▸ **What the task asks**
Whenever the word "stat" shows up in a line of the data, copy that line.

*** Excerpted data Section Begins ***

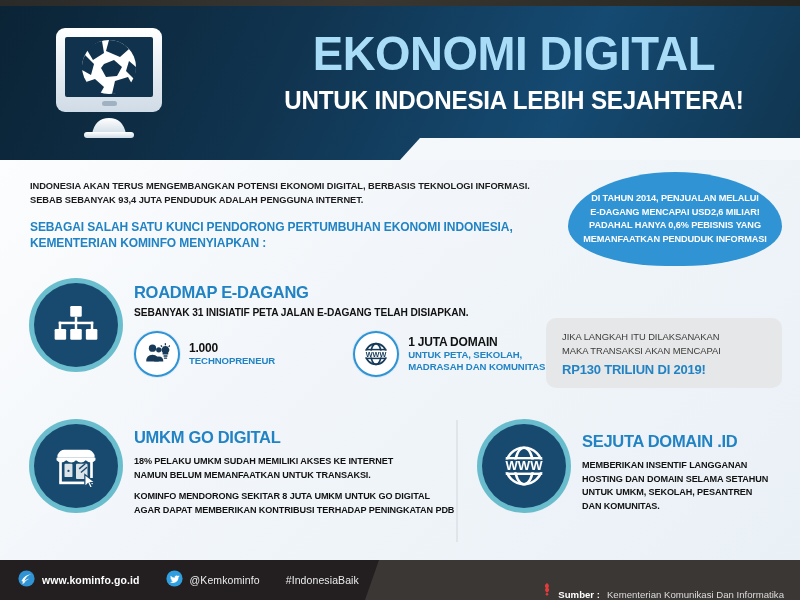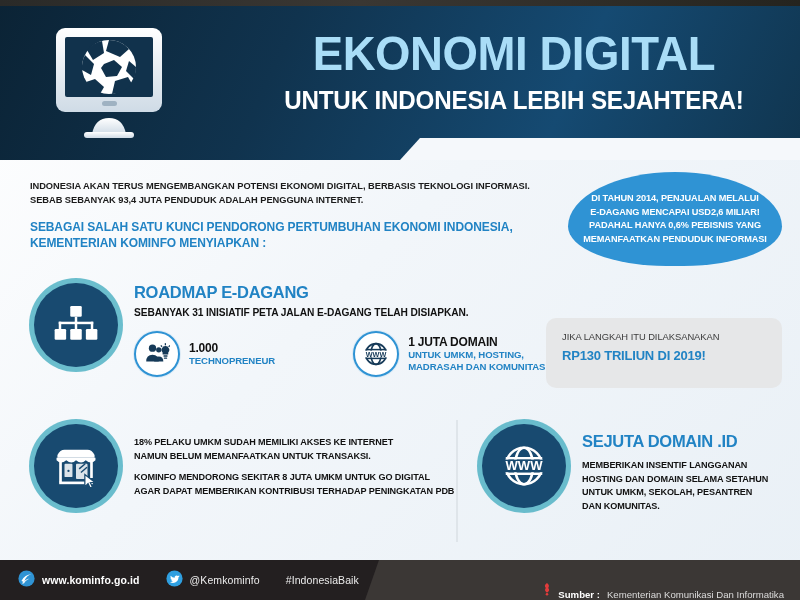--- a/index.html
+++ b/index.html
@@ -241,7 +241,7 @@
           </div>
           <div class="stat-text">
             <div class="stat-num">1 JUTA DOMAIN</div>
-            <div class="stat-lbl">UNTUK UMKM, HOSTING,</div>
+            <div class="stat-lbl">UNTUK PETA, SEKOLAH,</div>
             <div class="stat-lbl">MADRASAH DAN KOMUNITAS</div>
           </div>
         </div>

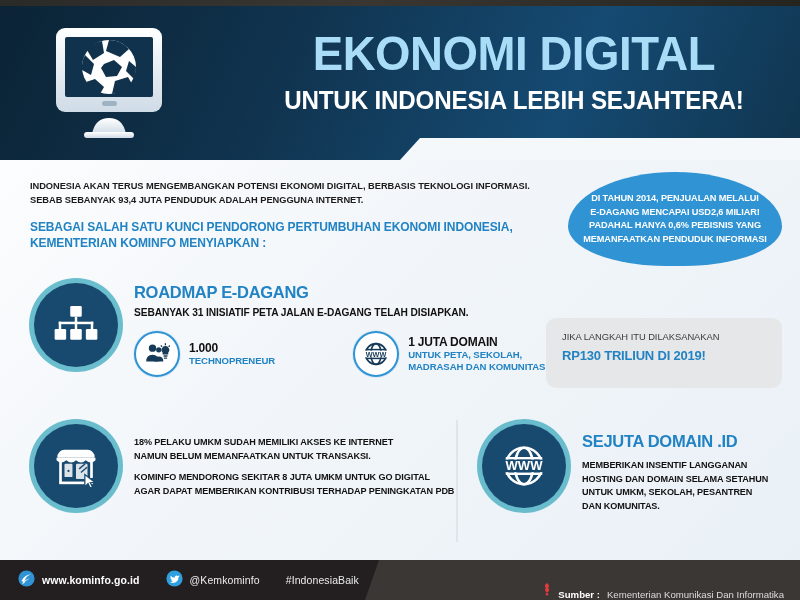--- a/index.html
+++ b/index.html
@@ -252,6 +252,7 @@
 
   <div class="graybox">
     <div class="gray-l">JIKA LANGKAH ITU DILAKSANAKAN</div>
+    <div class="gray-l">MAKA TRANSAKSI AKAN MENCAPAI</div>
     <div class="gray-hl">RP130 TRILIUN DI 2019!</div>
   </div>
 

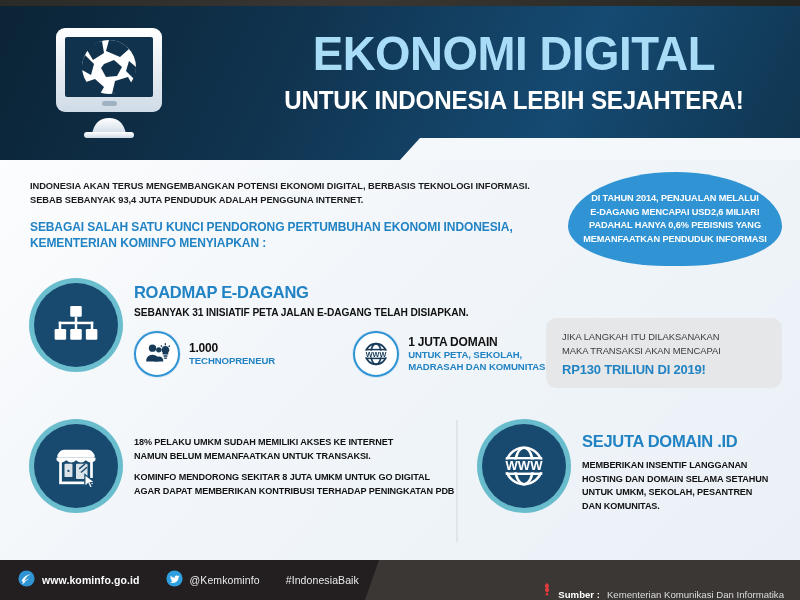--- a/index.html
+++ b/index.html
@@ -279,6 +279,7 @@
       </svg>
     </div>
     <div class="umkm-body">
+      <div class="sec-title">UMKM GO DIGITAL</div>
       <div class="body-p">
         <div>18% PELAKU UMKM SUDAH MEMILIKI AKSES KE INTERNET</div>
         <div>NAMUN BELUM MEMANFAATKAN UNTUK TRANSAKSI.</div>

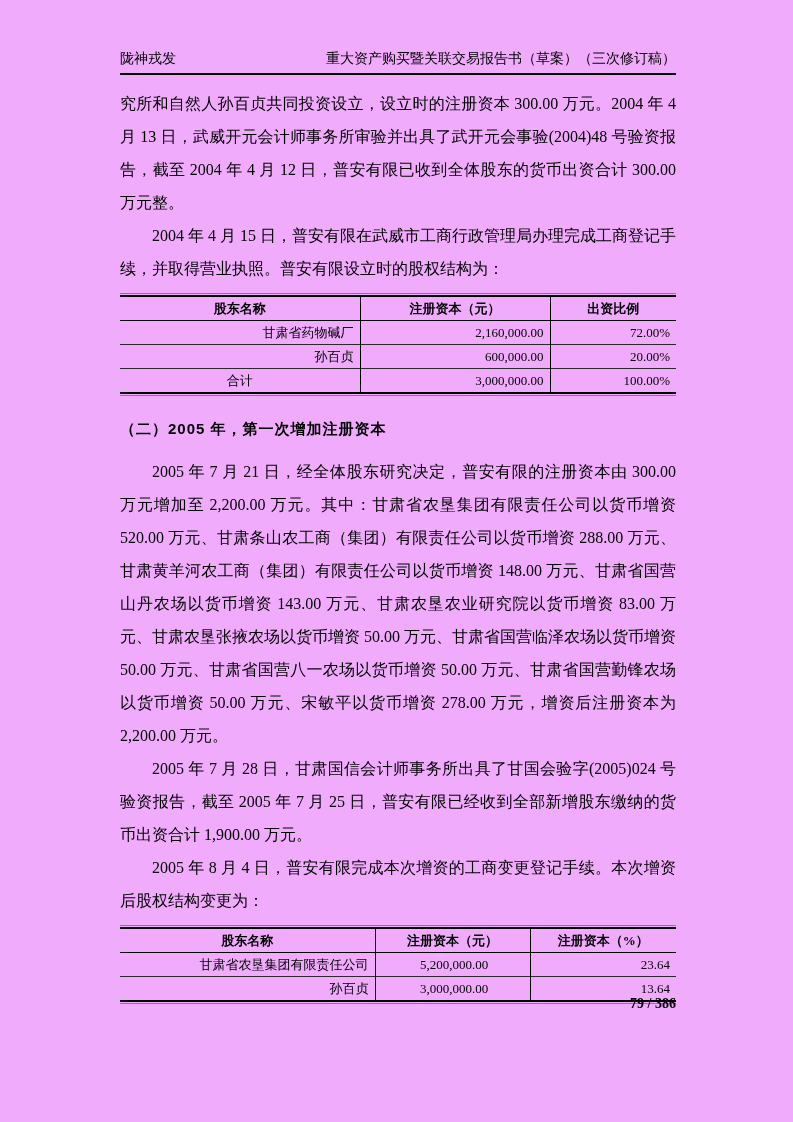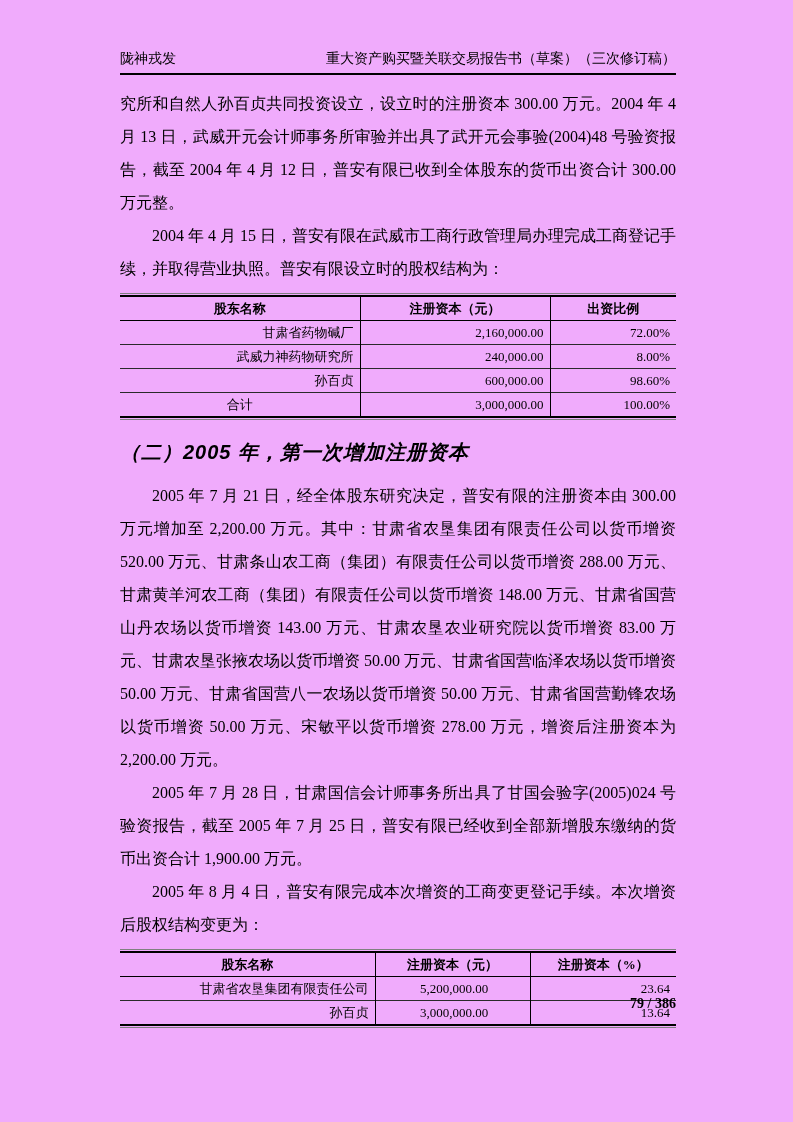--- a/index.html
+++ b/index.html
@@ -125,11 +125,6 @@
             <td class="num">72.00%</td>
           </tr>
           <tr>
-            <td class="name">武威力神药物研究所</td>
-            <td class="num">240,000.00</td>
-            <td class="num">8.00%</td>
-          </tr>
-          <tr>
             <td class="name">孙百贞</td>
             <td class="num">600,000.00</td>
             <td class="num">98.60%</td>

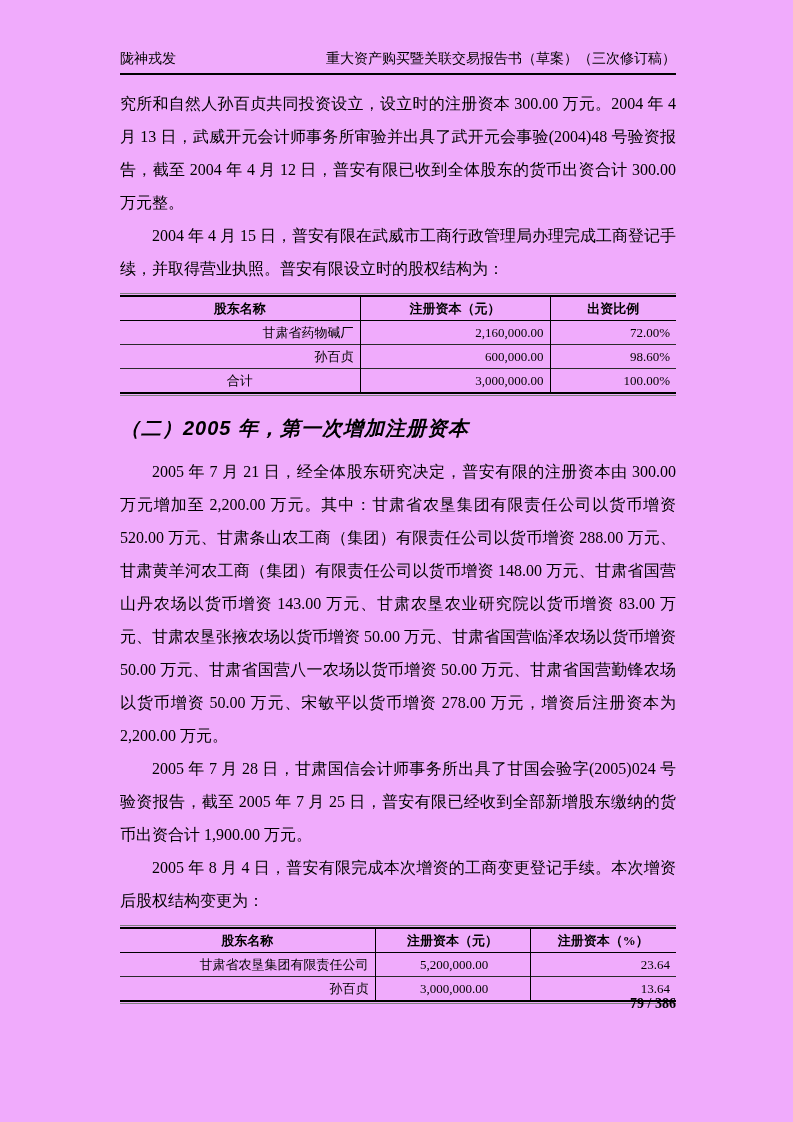--- a/index.html
+++ b/index.html
@@ -127,7 +127,7 @@
           <tr>
             <td class="name">孙百贞</td>
             <td class="num">600,000.00</td>
-            <td class="num">98.60%</td>
+            <td class="num">20.00%</td>
           </tr>
           <tr class="total-row">
             <td>合计</td>

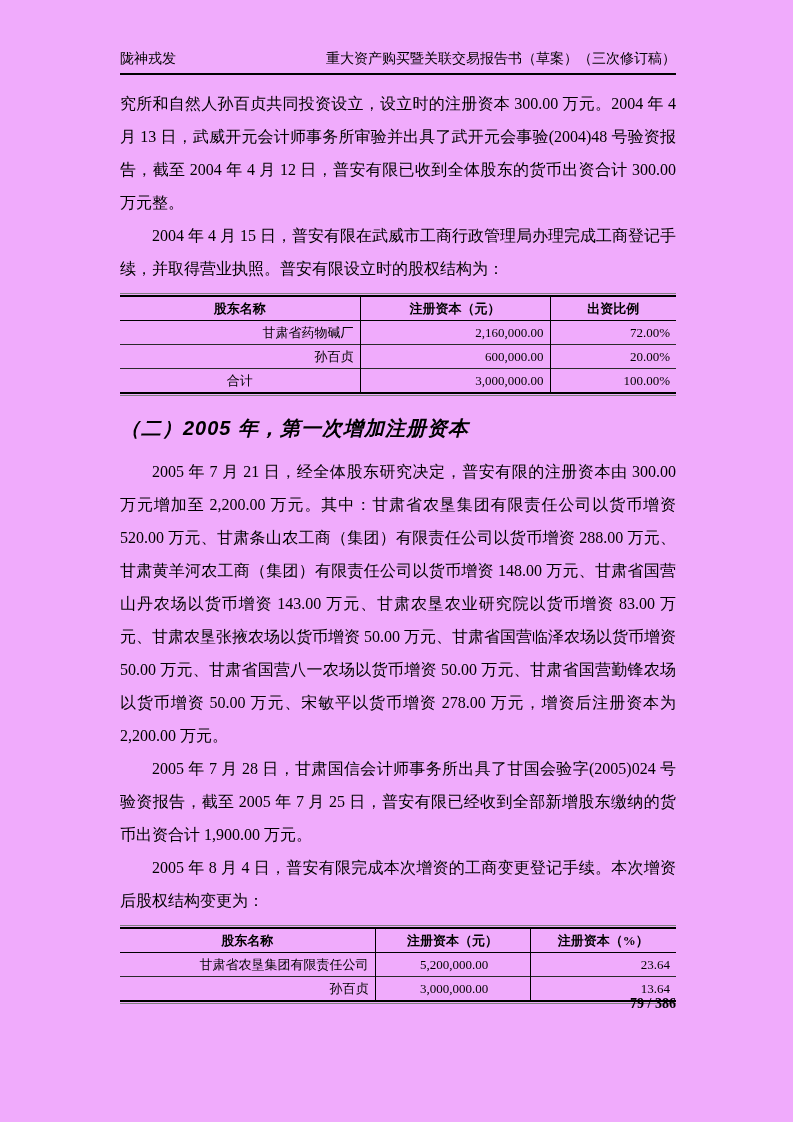--- a/index.html
+++ b/index.html
@@ -74,11 +74,10 @@
   h2.section-heading {
     margin: 19px 0 13px 0;
     font-family: "Liberation Sans", "DejaVu Sans", sans-serif;
-    font-size: 20px;
+    font-size: 15px;
     font-weight: bold;
     line-height: 27px;
     letter-spacing: 1px;
-    font-style: italic;
   }
   .page-footer {
     position: absolute;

*** Excerpted data Section Ends ***

▸ **The completed task**
           <div class="stat-text">
             <div class="stat-num">1 JUTA DOMAIN</div>
-            <div class="stat-lbl">UNTUK UMKM, HOSTING,</div>
+            <div class="stat-lbl">UNTUK PETA, SEKOLAH,</div>
             <div class="stat-lbl">MADRASAH DAN KOMUNITAS</div>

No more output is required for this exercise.